Skyscraper architecture has always been deemed some of the most impressive industry feats, earning acclaim and plaudits as it changes cityscapes. Depending on a skyscraper’s context, cultural appeal and aesthetic, this type of building can symbolise modern thinking, power and innovation, or even suppression.
What is often missed is that they can also symbolise major economic disparity.
This is particularly relevant in quickly developing economies, known colloquially as ‘boom towns.’
At present, booms are being experienced in countries falling into the BRIC grouping, which includes Brazil, Russia, India and China. Better known as the Big Four, the BRIC is currently in the midst of a major power shift, gaining on the west economically to the point where many analysts expect the grouping to overtake the west by 2027.
While these countries share both booming economies and highly acclaimed industries, they also feature major industrial and economic disparity.
According to architect Tay Khen Soon of Akitek Tenggarra, this economic drift is but a symptom of a bigger perception issue. Soon says there is a misconception that ‘cities are the centre for growth, with the economic wealth trickling down to the lower classes.’
He argues that cities are instead ‘part of the urban industrial complex, supported by the military industrial complex.’
He notes that such issues are physicalised in the cities fitting the ‘slums and skyscrapers’ stereotype, such as Mumbai and Manila. These cities are known for towering feats of engineering and architecture looming above rotting wooden housing with little or no electricity and low standards of living.
According to Soon, it makes no sense to laud major architectural feats given the disparity between the haves and have-nots. Too often, skyscraper developments are the epitome of unsustainable building and living, not only in terms of the environmental disregard that such buildings bring about, but also in terms of the important social and economic factors that are simply not being taken into account with this kind of economic disparity.
Such opinions are shared by holistically sustainable industry members worldwide, who learn toward Soon’s notion of a holistic lifestyle model that revolves around ‘resources supported, with work, learn, play and farm’ as a crucial part of urban development.
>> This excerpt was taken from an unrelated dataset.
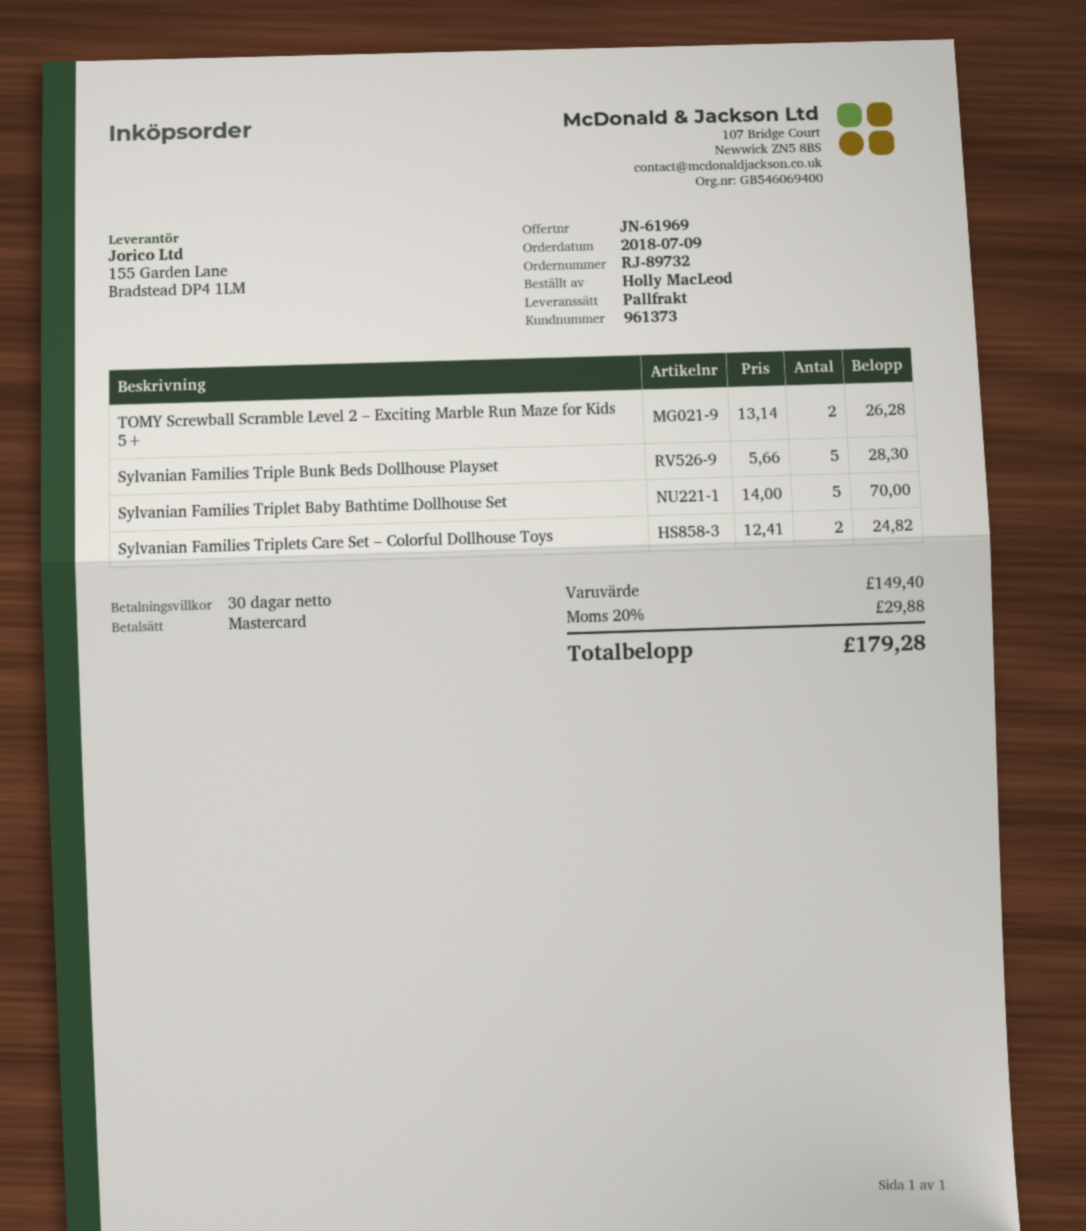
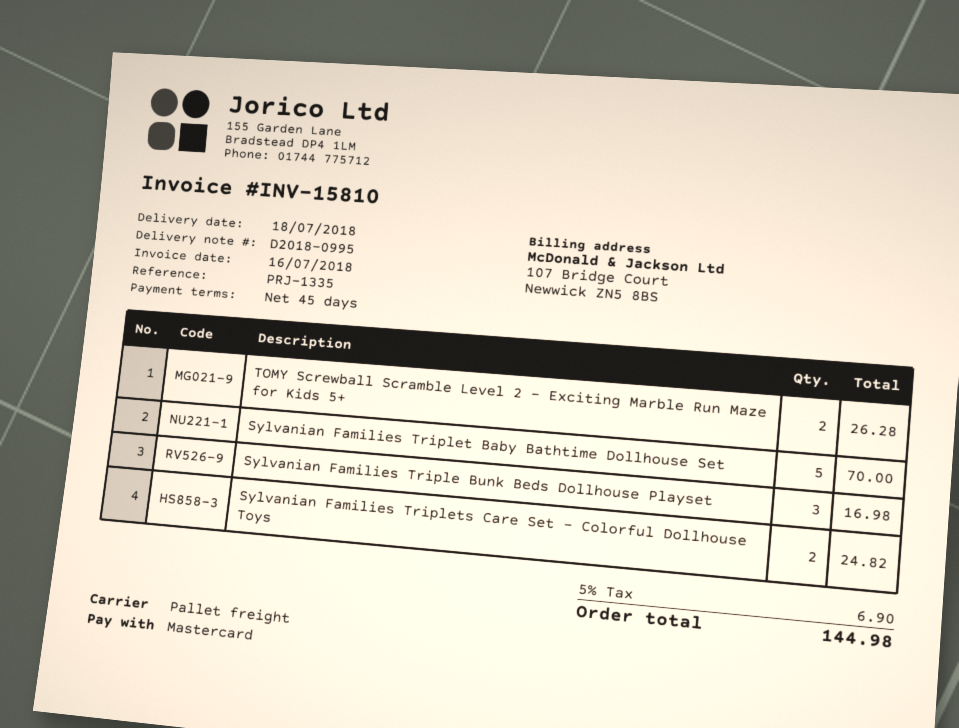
payment terms: 30 days -> 45 days
Sylvanian Families Triple Bunk Beds Dollhouse Playset: 5 for 28.30 -> 3 for 16.98
tax: 20% = 29.88 -> 5% = 6.90
total: 179.28 -> 144.98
While idealistic, these notions are often critiqued as being overly simplistic, digressive, and even reflective of basic communistic principles.
Such sentiments are common whenever one raises the notion of shared wealth and resources, but the challenge of overcoming this mindset must be addressed.
The urban dichotomy of these ‘boom towns’ is too great, with the built spaces completely out of context economically and socially. Countries such as those in the BRIC have a chance to be developed on a strong foundation. At present, this is not being delivered, and will create drastic issues in the future if left unresolved.